Message Hub w/ Fedora object creation plugin

  • Message hub will allow for plugins to different systems where you may want to capture the events of an item being added to DuraCloud
  • The only plug-in that we'll implement to start with the Fedora plug-in
  • The message hub will listen for add/update/delete events from DuraCloud
  • message hub includes a service bus, as well as the handlers that do work based on the messages encountered on the bus
  • two plug-in points:
    1. content added to DuraCloud: plugins for systems (like Fedora) to have that content added to that system
    2. content added to other systems: plugins to retrieve/export that information (from a system like Fedora) and store it in DuraCloud

Fedora

  • As Fedora objects are created, they are exported and stored back in DuraCloud
  • This copy could be done by the message hub listening for Fedora ingest events and then exporting and storing the new object (with E datastreams) in DuraCloud
  • Fedora would have its own local storage (on EBS)
  • Would need to handle copying exported objects from Fedora to DuraCloud with the assumption that there may be a combination of Managed and External datastreams, since there may be objects/datastreams coming into the Fedora from another channel

UI/Fedora content display

Other UI components (e.g., plug-in configuration, etc.)

Client Plug-Ins (Retrieval side)

  • Could poll DuraCloud for file changes and pull those files down locally

DTR meeting notes review

  • citability, where does that fit?

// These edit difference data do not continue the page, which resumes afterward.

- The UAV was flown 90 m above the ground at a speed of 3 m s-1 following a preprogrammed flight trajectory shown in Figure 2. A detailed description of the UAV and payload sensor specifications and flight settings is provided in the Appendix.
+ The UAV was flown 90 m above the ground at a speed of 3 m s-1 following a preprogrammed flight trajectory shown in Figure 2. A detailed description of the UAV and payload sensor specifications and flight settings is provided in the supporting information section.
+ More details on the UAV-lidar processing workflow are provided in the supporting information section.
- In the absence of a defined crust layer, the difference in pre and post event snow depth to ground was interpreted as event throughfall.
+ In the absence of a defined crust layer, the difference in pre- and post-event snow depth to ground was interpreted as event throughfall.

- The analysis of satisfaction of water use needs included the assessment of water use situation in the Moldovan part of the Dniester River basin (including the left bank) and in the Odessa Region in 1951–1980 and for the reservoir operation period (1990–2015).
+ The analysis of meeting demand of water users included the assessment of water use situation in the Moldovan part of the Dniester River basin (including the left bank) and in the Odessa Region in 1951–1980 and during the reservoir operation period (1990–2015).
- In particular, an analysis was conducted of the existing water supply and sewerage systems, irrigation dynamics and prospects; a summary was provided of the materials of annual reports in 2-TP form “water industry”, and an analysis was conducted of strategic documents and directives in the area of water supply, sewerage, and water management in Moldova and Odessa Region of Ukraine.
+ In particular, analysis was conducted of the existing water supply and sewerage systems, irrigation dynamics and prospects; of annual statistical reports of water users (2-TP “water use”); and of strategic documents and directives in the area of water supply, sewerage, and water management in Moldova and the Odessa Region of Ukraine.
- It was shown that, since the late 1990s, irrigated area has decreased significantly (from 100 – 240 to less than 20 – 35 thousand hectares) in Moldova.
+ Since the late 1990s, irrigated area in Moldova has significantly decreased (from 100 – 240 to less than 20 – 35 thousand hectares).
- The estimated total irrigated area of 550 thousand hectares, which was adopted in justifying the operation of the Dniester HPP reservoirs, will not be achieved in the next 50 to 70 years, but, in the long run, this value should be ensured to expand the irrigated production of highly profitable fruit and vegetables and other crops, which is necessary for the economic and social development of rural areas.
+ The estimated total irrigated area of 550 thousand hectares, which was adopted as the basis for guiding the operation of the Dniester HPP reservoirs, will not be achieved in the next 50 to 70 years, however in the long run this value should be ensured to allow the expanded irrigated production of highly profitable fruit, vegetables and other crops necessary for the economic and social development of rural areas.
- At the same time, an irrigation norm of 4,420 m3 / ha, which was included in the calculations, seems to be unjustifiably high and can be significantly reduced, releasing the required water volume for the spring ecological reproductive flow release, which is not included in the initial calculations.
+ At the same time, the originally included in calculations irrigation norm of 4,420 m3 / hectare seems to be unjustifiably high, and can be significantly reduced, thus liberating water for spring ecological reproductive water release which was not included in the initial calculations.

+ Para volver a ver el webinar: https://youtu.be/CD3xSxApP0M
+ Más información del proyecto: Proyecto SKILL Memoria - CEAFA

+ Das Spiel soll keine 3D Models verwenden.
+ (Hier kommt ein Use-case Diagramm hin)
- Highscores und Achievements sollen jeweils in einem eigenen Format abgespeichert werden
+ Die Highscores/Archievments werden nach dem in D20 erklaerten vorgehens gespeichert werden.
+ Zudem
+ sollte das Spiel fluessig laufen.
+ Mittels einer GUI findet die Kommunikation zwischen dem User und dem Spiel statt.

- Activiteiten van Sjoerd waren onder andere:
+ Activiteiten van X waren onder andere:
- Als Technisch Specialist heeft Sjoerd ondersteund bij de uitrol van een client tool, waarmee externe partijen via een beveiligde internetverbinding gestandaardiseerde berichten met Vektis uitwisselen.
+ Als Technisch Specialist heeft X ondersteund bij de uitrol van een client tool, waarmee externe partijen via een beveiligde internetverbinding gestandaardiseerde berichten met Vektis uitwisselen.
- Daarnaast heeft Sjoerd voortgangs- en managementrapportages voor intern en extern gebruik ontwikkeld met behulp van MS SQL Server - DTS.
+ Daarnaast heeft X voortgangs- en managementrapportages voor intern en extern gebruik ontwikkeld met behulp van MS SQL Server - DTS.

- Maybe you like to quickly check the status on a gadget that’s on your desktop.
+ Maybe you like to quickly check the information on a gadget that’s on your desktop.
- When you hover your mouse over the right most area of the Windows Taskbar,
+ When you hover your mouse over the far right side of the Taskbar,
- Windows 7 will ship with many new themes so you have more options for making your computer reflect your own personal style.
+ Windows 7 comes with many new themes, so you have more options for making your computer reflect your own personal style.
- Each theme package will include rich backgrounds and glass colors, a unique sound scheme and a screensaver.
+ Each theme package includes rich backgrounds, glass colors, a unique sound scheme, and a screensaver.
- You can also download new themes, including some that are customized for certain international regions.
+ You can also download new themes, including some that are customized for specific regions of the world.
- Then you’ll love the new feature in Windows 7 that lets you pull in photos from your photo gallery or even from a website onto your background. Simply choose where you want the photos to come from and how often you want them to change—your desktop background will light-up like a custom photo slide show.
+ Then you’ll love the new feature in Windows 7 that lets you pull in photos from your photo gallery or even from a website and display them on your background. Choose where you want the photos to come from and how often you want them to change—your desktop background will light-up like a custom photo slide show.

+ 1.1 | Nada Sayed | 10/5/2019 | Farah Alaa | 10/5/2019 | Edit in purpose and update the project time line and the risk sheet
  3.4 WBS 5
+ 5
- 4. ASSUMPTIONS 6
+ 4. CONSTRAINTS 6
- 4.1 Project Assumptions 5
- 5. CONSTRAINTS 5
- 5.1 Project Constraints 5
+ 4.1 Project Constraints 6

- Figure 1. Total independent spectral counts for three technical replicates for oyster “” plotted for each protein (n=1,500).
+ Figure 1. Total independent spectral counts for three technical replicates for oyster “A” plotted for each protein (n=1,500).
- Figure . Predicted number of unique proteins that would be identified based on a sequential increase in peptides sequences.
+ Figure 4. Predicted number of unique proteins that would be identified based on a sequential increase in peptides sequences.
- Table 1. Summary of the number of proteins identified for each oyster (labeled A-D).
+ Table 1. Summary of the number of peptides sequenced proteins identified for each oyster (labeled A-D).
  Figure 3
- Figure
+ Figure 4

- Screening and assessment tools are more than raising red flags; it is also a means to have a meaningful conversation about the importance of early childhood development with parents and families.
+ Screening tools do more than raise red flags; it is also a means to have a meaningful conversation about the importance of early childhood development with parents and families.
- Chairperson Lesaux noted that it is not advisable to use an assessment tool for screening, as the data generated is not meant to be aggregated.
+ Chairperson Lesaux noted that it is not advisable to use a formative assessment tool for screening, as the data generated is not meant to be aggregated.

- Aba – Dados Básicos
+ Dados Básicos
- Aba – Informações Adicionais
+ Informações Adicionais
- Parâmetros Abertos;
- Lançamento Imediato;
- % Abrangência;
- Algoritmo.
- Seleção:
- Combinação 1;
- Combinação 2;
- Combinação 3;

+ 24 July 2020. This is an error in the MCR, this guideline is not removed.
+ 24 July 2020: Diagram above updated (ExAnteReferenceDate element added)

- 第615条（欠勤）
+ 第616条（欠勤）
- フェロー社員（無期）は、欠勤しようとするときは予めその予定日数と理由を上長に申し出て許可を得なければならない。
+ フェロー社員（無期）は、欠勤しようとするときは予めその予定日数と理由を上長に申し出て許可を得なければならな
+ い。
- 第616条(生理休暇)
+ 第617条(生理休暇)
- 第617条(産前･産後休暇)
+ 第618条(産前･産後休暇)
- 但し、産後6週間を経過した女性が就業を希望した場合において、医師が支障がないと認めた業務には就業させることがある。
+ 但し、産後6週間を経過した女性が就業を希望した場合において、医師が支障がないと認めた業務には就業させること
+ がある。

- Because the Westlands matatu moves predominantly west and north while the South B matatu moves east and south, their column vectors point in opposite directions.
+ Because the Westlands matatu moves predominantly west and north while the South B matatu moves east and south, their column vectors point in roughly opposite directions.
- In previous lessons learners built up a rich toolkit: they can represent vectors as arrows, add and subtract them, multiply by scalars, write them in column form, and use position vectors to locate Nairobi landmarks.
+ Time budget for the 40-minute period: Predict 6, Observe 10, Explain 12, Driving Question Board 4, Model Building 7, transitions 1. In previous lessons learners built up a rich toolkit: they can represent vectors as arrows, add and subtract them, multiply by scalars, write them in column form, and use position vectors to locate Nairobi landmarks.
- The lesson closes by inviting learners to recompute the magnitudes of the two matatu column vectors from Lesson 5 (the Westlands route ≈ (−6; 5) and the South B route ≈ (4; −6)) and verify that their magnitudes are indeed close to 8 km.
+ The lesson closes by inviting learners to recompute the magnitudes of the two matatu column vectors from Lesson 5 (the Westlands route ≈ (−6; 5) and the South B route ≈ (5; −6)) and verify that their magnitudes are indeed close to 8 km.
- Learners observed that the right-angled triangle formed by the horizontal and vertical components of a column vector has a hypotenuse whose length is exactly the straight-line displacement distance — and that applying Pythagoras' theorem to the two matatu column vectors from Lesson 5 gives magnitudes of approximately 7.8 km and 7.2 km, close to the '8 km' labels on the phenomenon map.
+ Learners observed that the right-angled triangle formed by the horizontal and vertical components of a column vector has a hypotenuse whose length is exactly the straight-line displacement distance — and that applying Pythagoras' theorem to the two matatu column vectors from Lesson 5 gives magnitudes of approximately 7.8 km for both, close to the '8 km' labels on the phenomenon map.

Seems like this would occur against the Fedora front end
  • data management plans
  • need to make a listing of the pieces of at DMP that DTR can help to fulfill
  • provide a way to simplify the provisioning of DTR (for the lifetime that the DMP requires)
  • there is need to specify locale in which data is stored (must be US, must not be US, etc)
  • will need an encryption solution
  • will need clear communication about what DTR does, how you can verify what it does, how the cloud works, and why DTR is a trusted solution
  • will need to communicate: what happens if a storage provider folds, what happens if you want to stop using DuraCloud, what happens if a better solution comes along, what happens if DuraCloud fails, DuraCloud won't last forever
  • would be very helpful if DTR could collect usage data to help determine how "valuable" or at least how well used some content is
  • this may need to happen in DuraCloud, so that all access of the content (not just through Fedora) is captured
  • would be useful to provide a document detailing where, when, and why cloud storage makes sense, but also indicating the situations where it's probably not the best solution. A simple pros-and-cons of the cloud listing would likely be useful
  • search/discovery at the Fedora UI level is required
  • How do we handle files which are updated? Do we create a new file in DuraCloud or overwrite the original? Do we create a new version of a datastream in Fedora, or a new datastream, or just overwrite the existing datastream?
  • There may be no difference between the file system watcher and the dropbox monitor, as both would just watch a "local" path, then transfer anything changing there (along with any metadata that is collected) to DuraCloud
  • If we were to use a single Fedora for an entire institution, is there existing capability to filter search results (via GSearch/Solr) to only show a researcher results for objects they have permission to access?
  • Researchers would likely want to use their content in the cloud, rather than just downloading files. So a google docs kind of experience would be ideal.
  • Does DTR want to handle versioning of files which come in?

Startup Flow

  • Institution signs up for DTR
  • We provision a DuraCloud instance for them
  • We provision a message hub for them (may or may not be on its own instance)
  • we provision a Fedora w/ Islandora/Hydra for them
  • Researcher chooses to use DTR for data management on their project
  • Institution's IT provides them with credentials for the DTR system
  • The researcher fills out some simple forms (likely through an Islandora/Hydra front end) saying what the project is about
  • The DTR system provisions a space (or set of spaces) for the project
  • The researcher is provided with a listing of client tools they can use to hook up their existing machines/tools/equipment to DTR
  • The researcher downloads and installs the appropriate client tools
  • DTR begins monitoring for their content and transferring data into DuraCloud, then into Fedora
  • The researcher can now search/browse in the Islandora/Hydra UI to see the files they have available and find things
  • The researcher can now download any of their content to their local system
  • If the appropriate client tools were chosen, their content is transferred automatically to other systems as it is added to DTR

Characterizing the content

This section is a work in progress

A given discipline or collection's data may be characterized along a number of dimensions:

Sizes:  Portable (can be sent to a phone), Small (fits in a tablet), Medium (fits in a server), Large (needs dedicated infrastructure)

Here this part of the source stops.